>>>

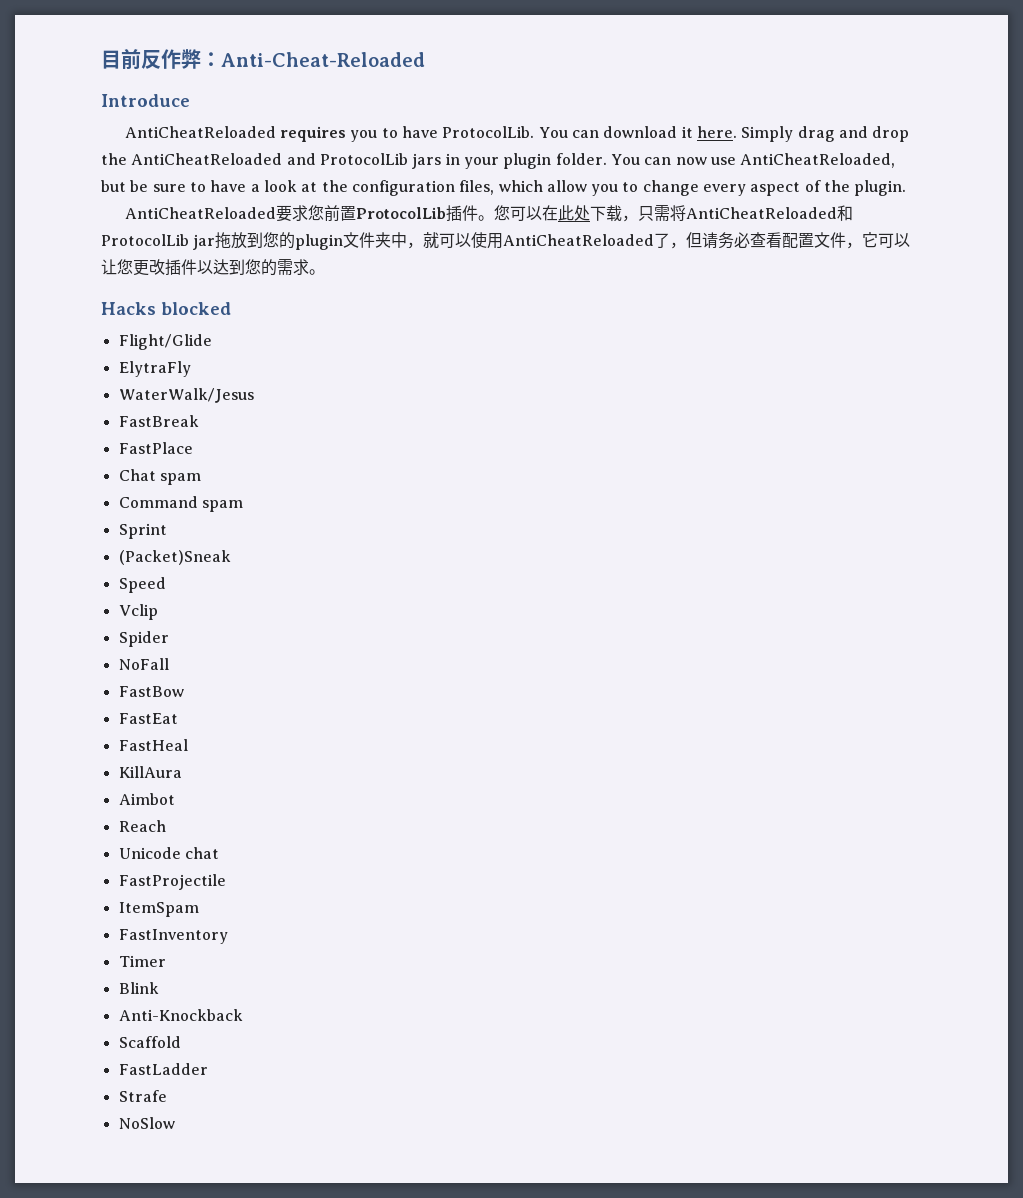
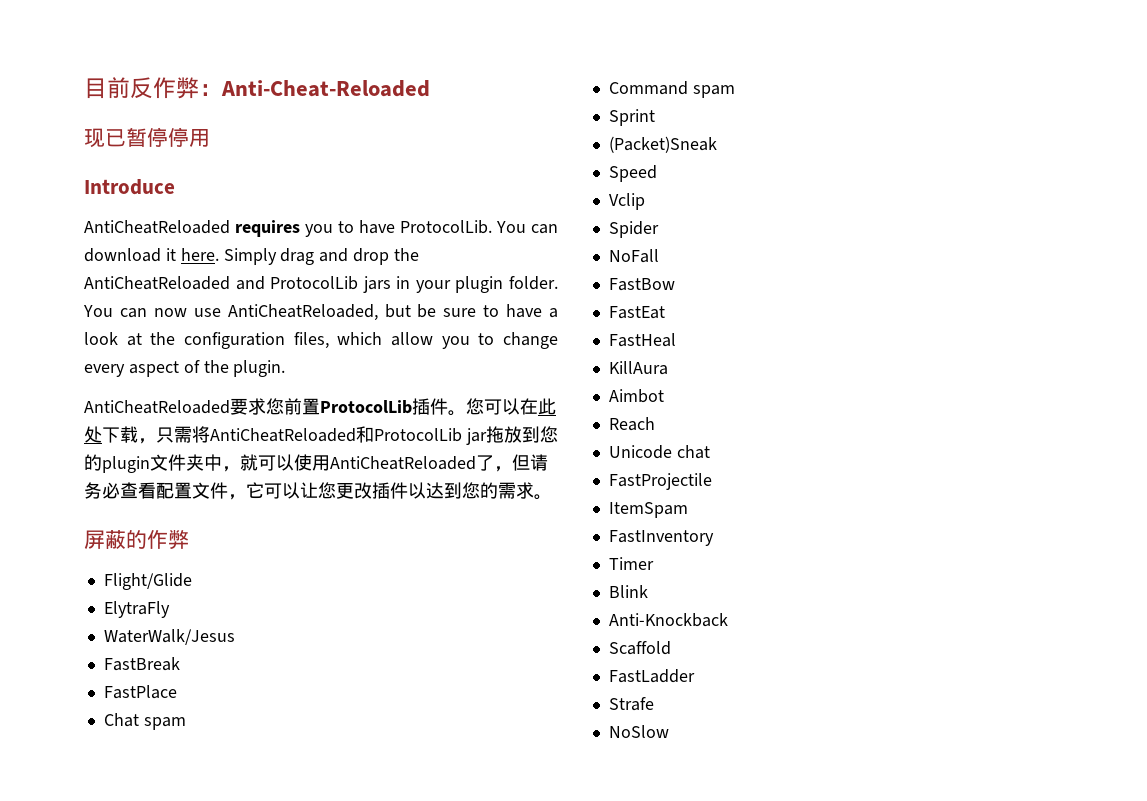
(425, 59) none -> [84,127,210,148] // 现已暂停停用
[101,302,231,315] Hacks blocked -> [84,530,189,550] 屏蔽的作弊

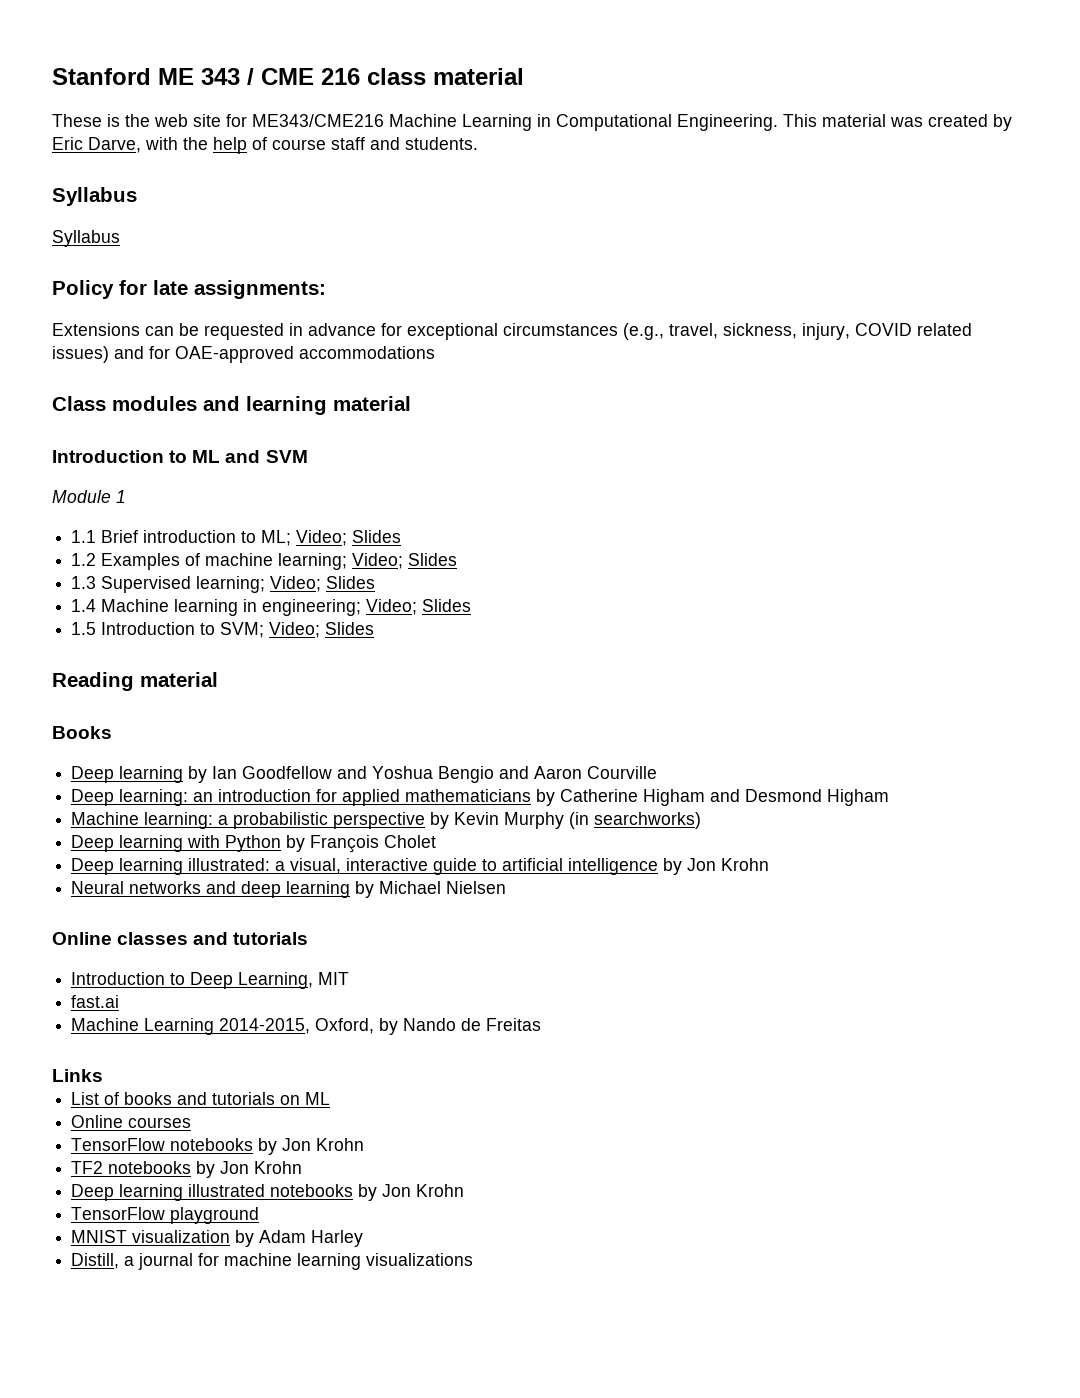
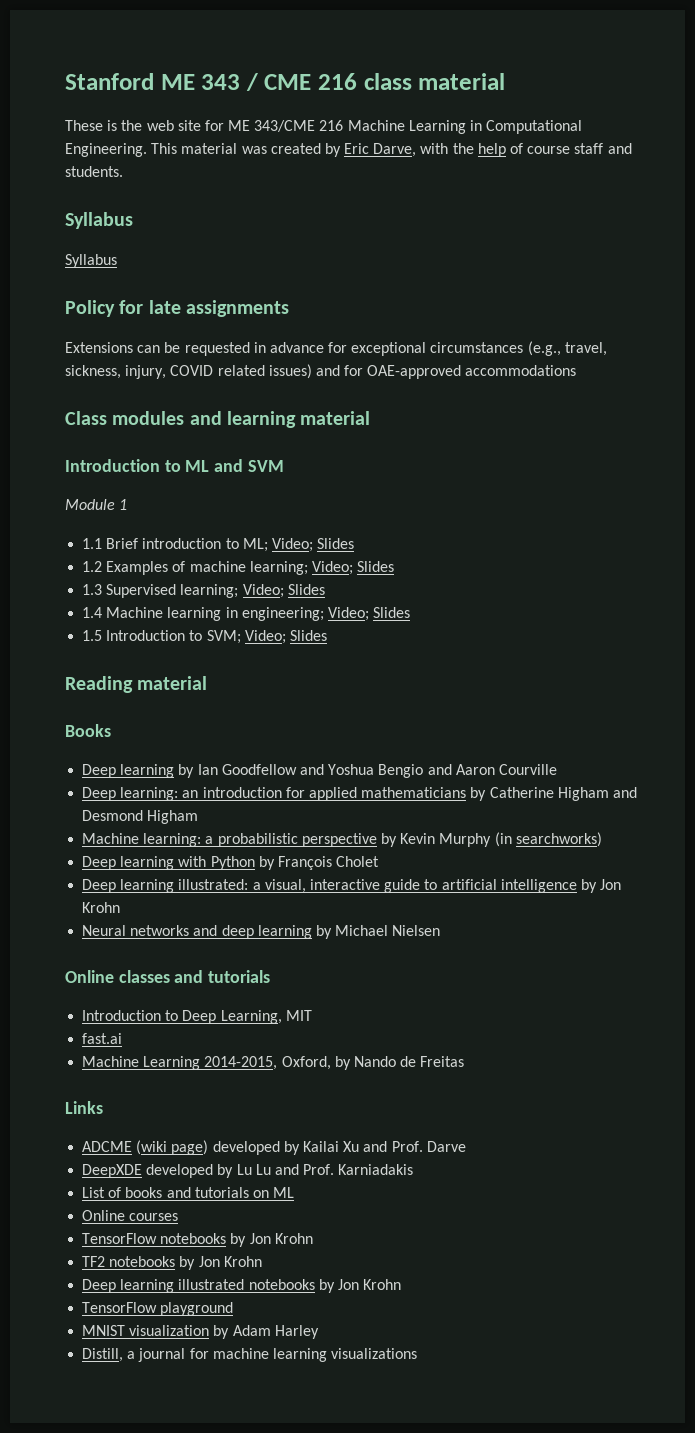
[252,114,384,127] ME343/CME216 -> [228,120,344,132] ME 343/CME 216
[194,280,326,299] assignments: -> [185,300,289,317] assignments
(103, 1075) none -> [82,1140,466,1155] [82,1164,414,1178] // ADCME (wiki page) developed by Kailai Xu and Prof. Darve // DeepXDE developed by Lu Lu and Prof. Karniadakis

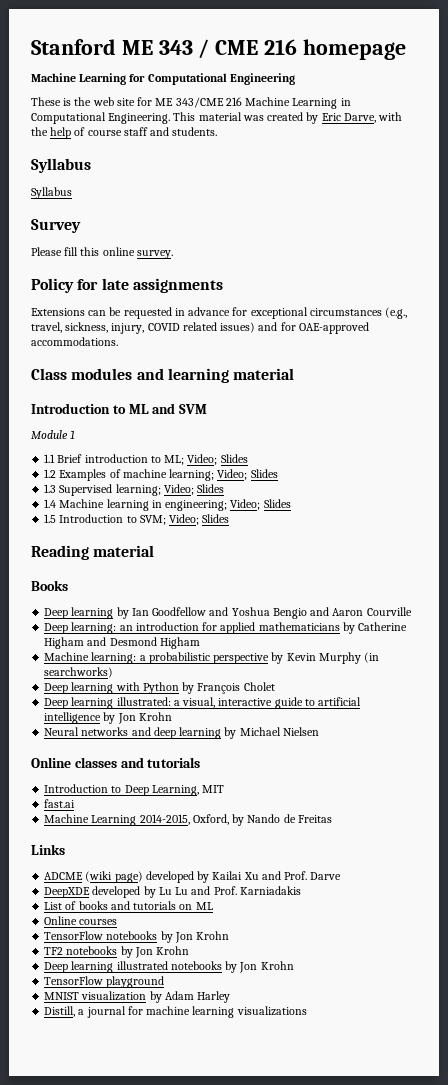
[363,73,506,90] class material -> [302,39,406,60] [31,73,295,85] homepage // Machine Learning for Computational Engineering
(117, 261) none -> [31,219,81,233] [31,247,173,259] // Survey // Please fill this online survey.
[465,365,577,376] accommodations -> [31,337,118,346] accommodations.

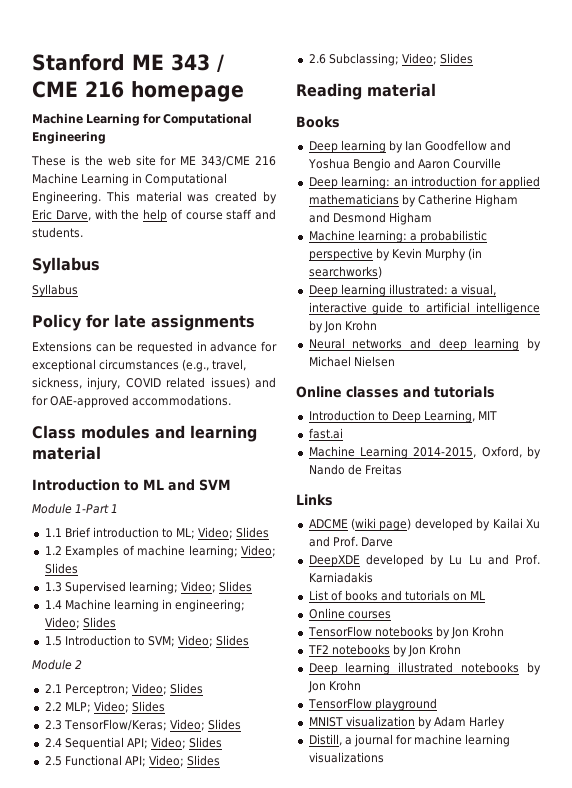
[31,219,81,233] [31,247,173,259] // Survey // Please fill this online survey. -> (78, 290) none
(68, 434) none -> [75,504,110,514] 1-Part
(230, 518) none -> [32,659,83,670] [44,683,203,696] [44,701,165,713] [44,719,241,731] [44,737,223,750] [44,755,221,767] [308,53,473,66] // Module 2 // 2.1 Perceptron; Video; Slides // 2.2 MLP; Video; Slides // 2.3 TensorFlow/Keras; Video; Slides // 2.4 Sequential API; Video; Slides // 2.5 Functional API; Video; Slides // 2.6 Subclassing; Video; Slides
[44,682,275,694] // Deep learning with Python by François Cholet -> (382, 272) none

<<<

WHAT IS BEING ASKED ▸
Quote the records above in full, dropping each picture.

ANSWER FOR THIS EXERCISE ▸
(425, 59) none -> [84,127,210,148] // 现已暂停停用
[101,302,231,315] Hacks blocked -> [84,530,189,550] 屏蔽的作弊

[252,114,384,127] ME343/CME216 -> [228,120,344,132] ME 343/CME 216
[194,280,326,299] assignments: -> [185,300,289,317] assignments
(103, 1075) none -> [82,1140,466,1155] [82,1164,414,1178] // ADCME (wiki page) developed by Kailai Xu and Prof. Darve // DeepXDE developed by Lu Lu and Prof. Karniadakis

[363,73,506,90] class material -> [302,39,406,60] [31,73,295,85] homepage // Machine Learning for Computational Engineering
(117, 261) none -> [31,219,81,233] [31,247,173,259] // Survey // Please fill this online survey.
[465,365,577,376] accommodations -> [31,337,118,346] accommodations.

[31,219,81,233] [31,247,173,259] // Survey // Please fill this online survey. -> (78, 290) none
(68, 434) none -> [75,504,110,514] 1-Part
(230, 518) none -> [32,659,83,670] [44,683,203,696] [44,701,165,713] [44,719,241,731] [44,737,223,750] [44,755,221,767] [308,53,473,66] // Module 2 // 2.1 Perceptron; Video; Slides // 2.2 MLP; Video; Slides // 2.3 TensorFlow/Keras; Video; Slides // 2.4 Sequential API; Video; Slides // 2.5 Functional API; Video; Slides // 2.6 Subclassing; Video; Slides
[44,682,275,694] // Deep learning with Python by François Cholet -> (382, 272) none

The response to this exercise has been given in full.